Around 4.2 MWh of energy storage capacity will be connected to a solar and diesel micro-grid on Rarotonga, the largest of the islands in the South Pacific nation. Three 40-foot containers with a total power output of 4.8 MVA will be used as a power reserve and for grid support by utility Te Aponga Uira.
Germany-based Rolls-Royce Power Systems, which is owned by Rolls-Royce Holdings with holdings in engine manufacturing brands and facilities, will supply three MTU EnergyPacks for use with a micro-grid in Rarotonga, the largest and most populous of the Cook Islands.
The company said all of Rarotonga’s 11,000 residents receive power from the micro-grid operated by utility Te Aponga Uira and the 4.2 MWh energy storage system – in three 40-foot containers with a total power output of 4.8 MVA – will provide a power reserve and grid support for the solar and diesel-powered network.
The storage developer claims the MTU Energypack is ideal for deployment in sites where space is at a premium and logistics demanding, for the integration of renewables facilities into power networks and the provision of frequency regulation and other ancillary services to utilities. The containers are available in three formats with nominal capacities of 2,600, 1,000 and 550 kWh. Rolls Royce said the battery system comprises scalable vertical racks.

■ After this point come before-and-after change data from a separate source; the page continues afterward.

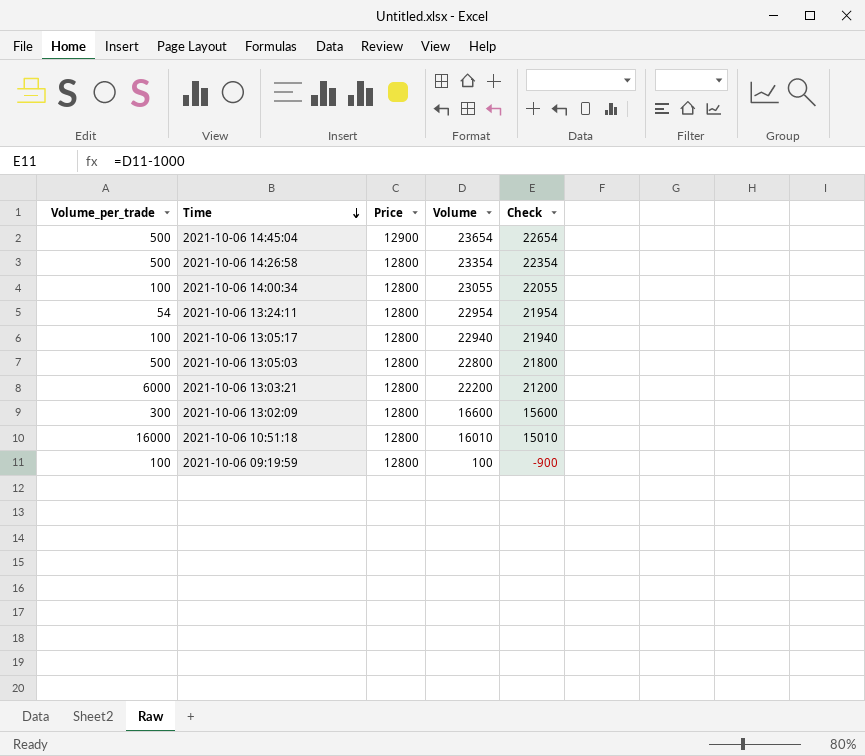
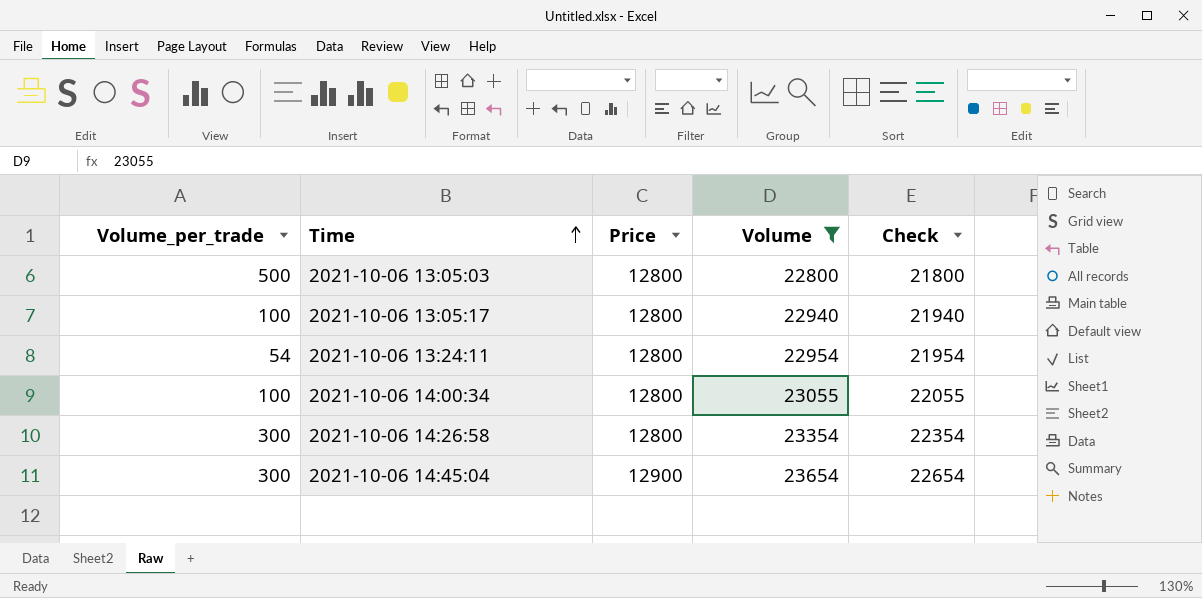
filter: none -> Volume >= 22800
row order: Time descending -> Time ascending
2021-10-06 14:26:58 | Volume_per_trade: 500 -> 300
2021-10-06 14:45:04 | Volume_per_trade: 500 -> 300

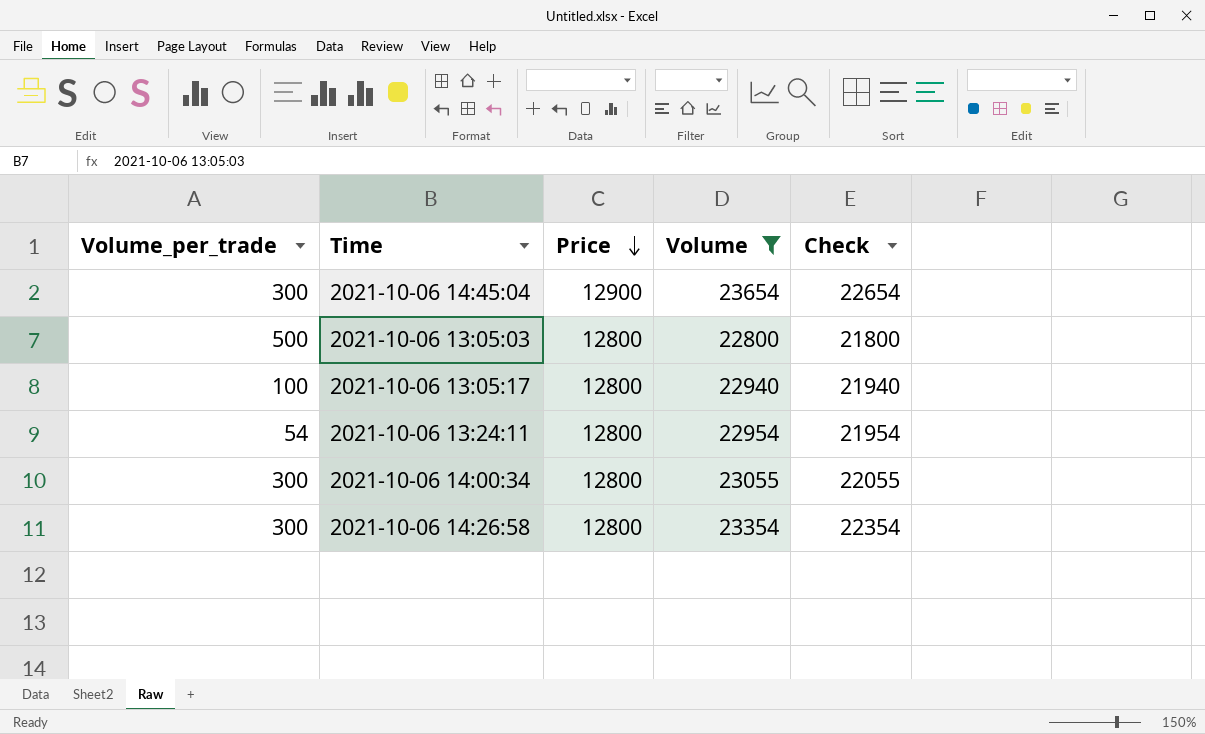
row order: Time ascending -> Price descending
2021-10-06 14:00:34 | Volume_per_trade: 100 -> 300

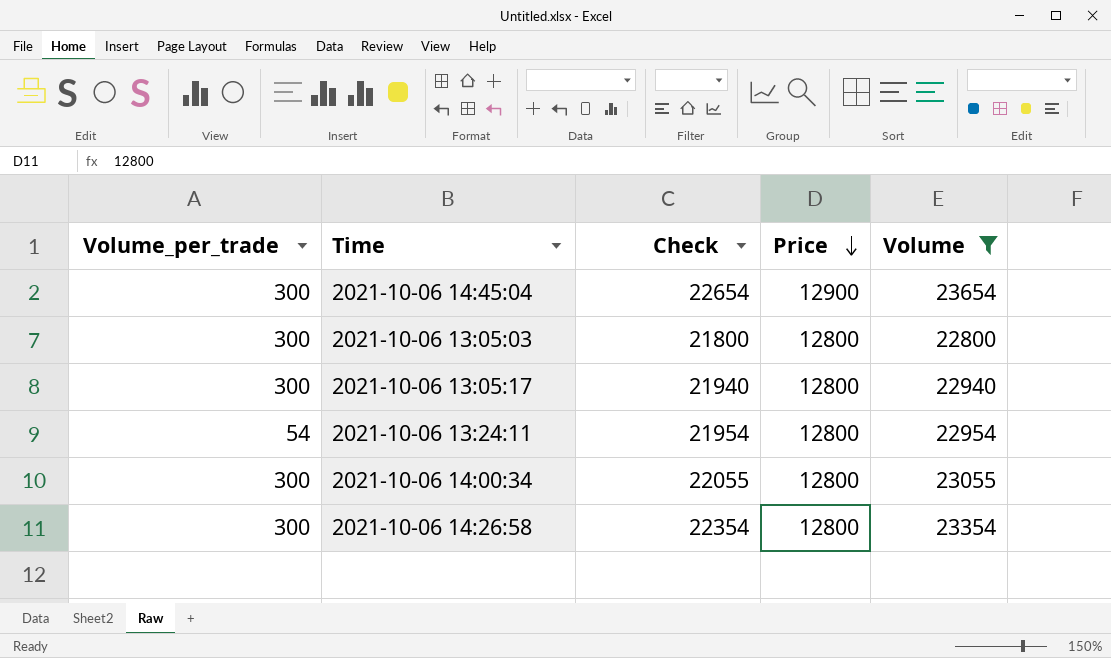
column Check | position: 5 -> 3
2021-10-06 13:05:03 | Volume_per_trade: 500 -> 300
2021-10-06 13:05:17 | Volume_per_trade: 100 -> 300

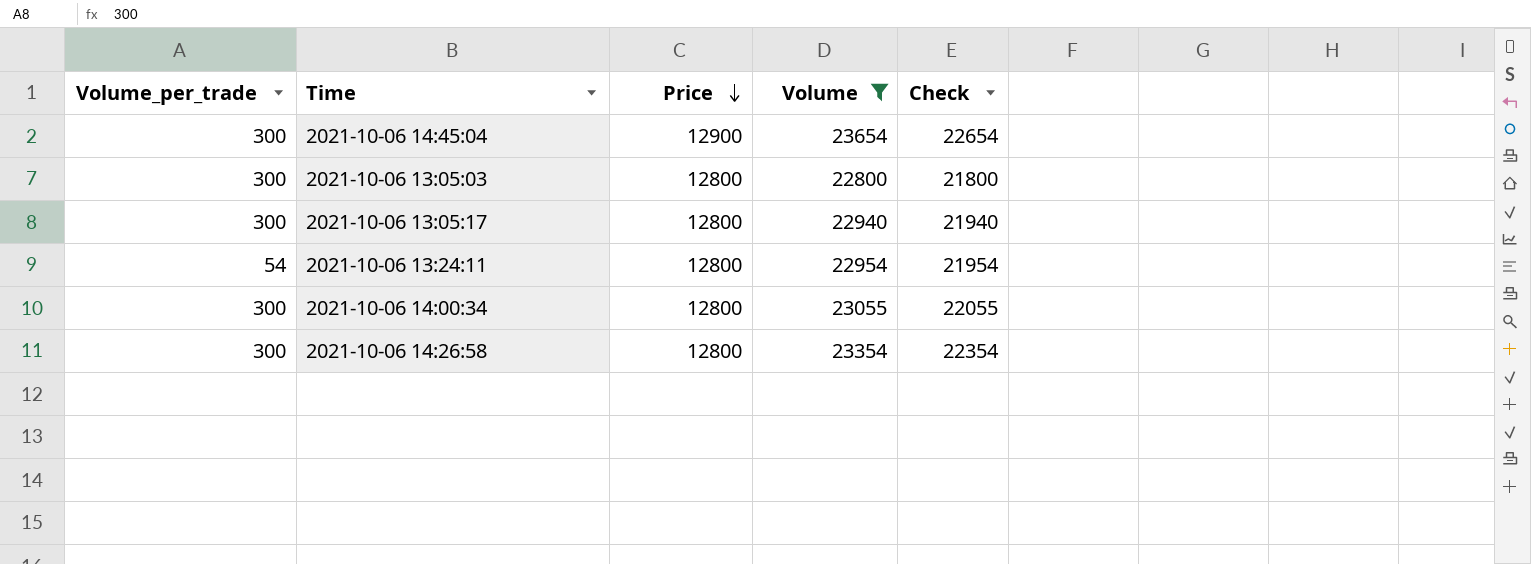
column Check | position: 3 -> 5

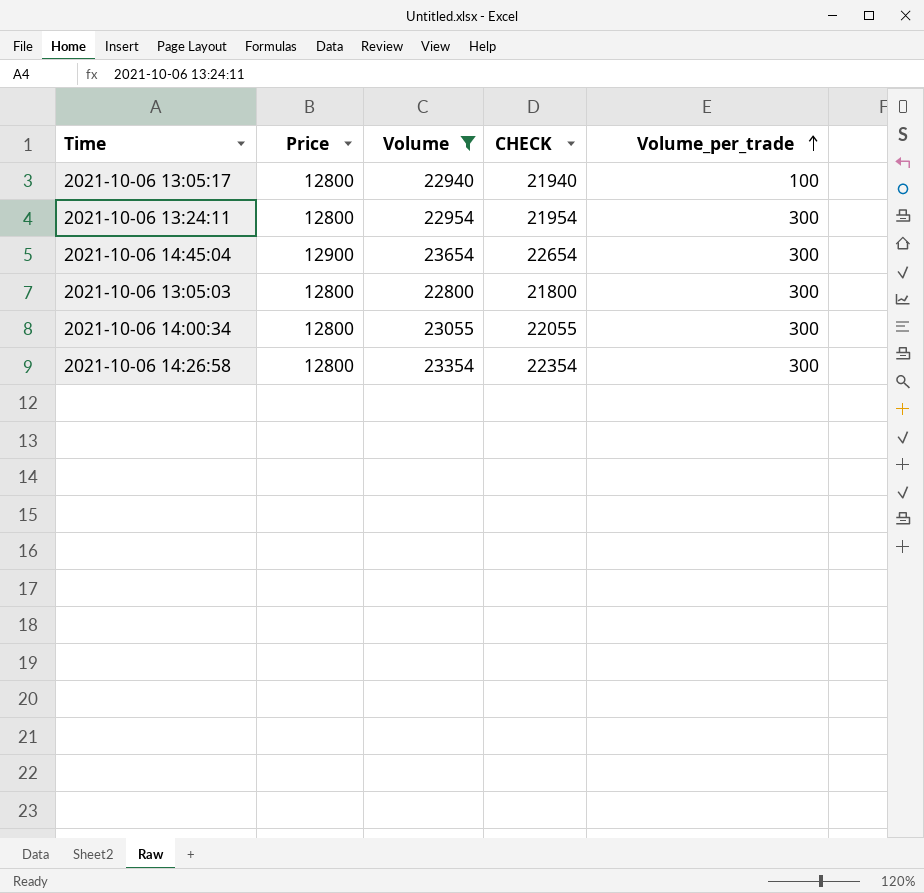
row order: Price descending -> Volume_per_trade ascending
column name: Check -> CHECK
column Volume_per_trade | position: 1 -> 5
2021-10-06 13:05:17 | Volume_per_trade: 300 -> 100
2021-10-06 13:24:11 | Volume_per_trade: 54 -> 300

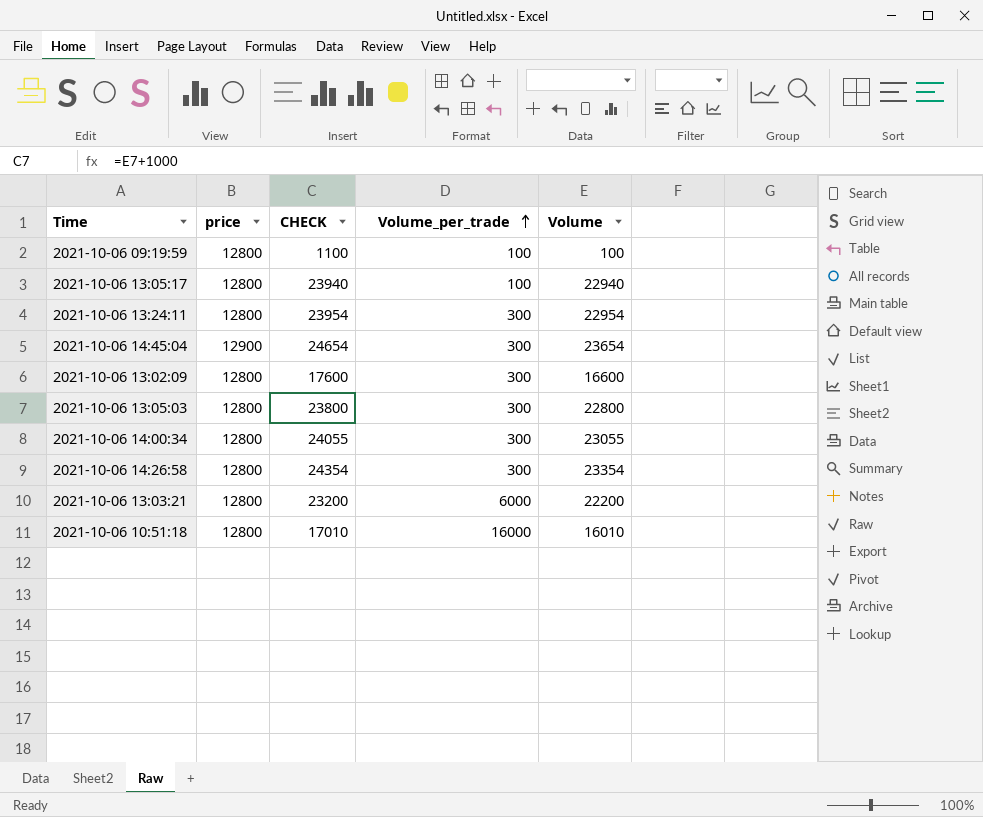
filter: Volume >= 22800 -> none
column name: Price -> price
column CHECK | formula: [Volume] - 1000 -> [Volume] + 1000
column Volume | position: 3 -> 5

The Cook Islands government wants renewable energy on all its islands by 2025. The authorities plan to roll out solar plants on five islands, part-funded by the Asian Development Bank (ADB); European Union; Global Environment Fund; the government of Japan via the Pacific Islands Forum Secretariat (Pacific Environment Community Fund, or PEC); and the Green Climate Fund, through the ADB’s Pacific Islands Renewable Energy Investment Program.
The low-lying archipelago, one of the nations on the climate change front line, had just 7 MW of solar generation capacity at the end of 2019, according to the International Renewable Energy Agency.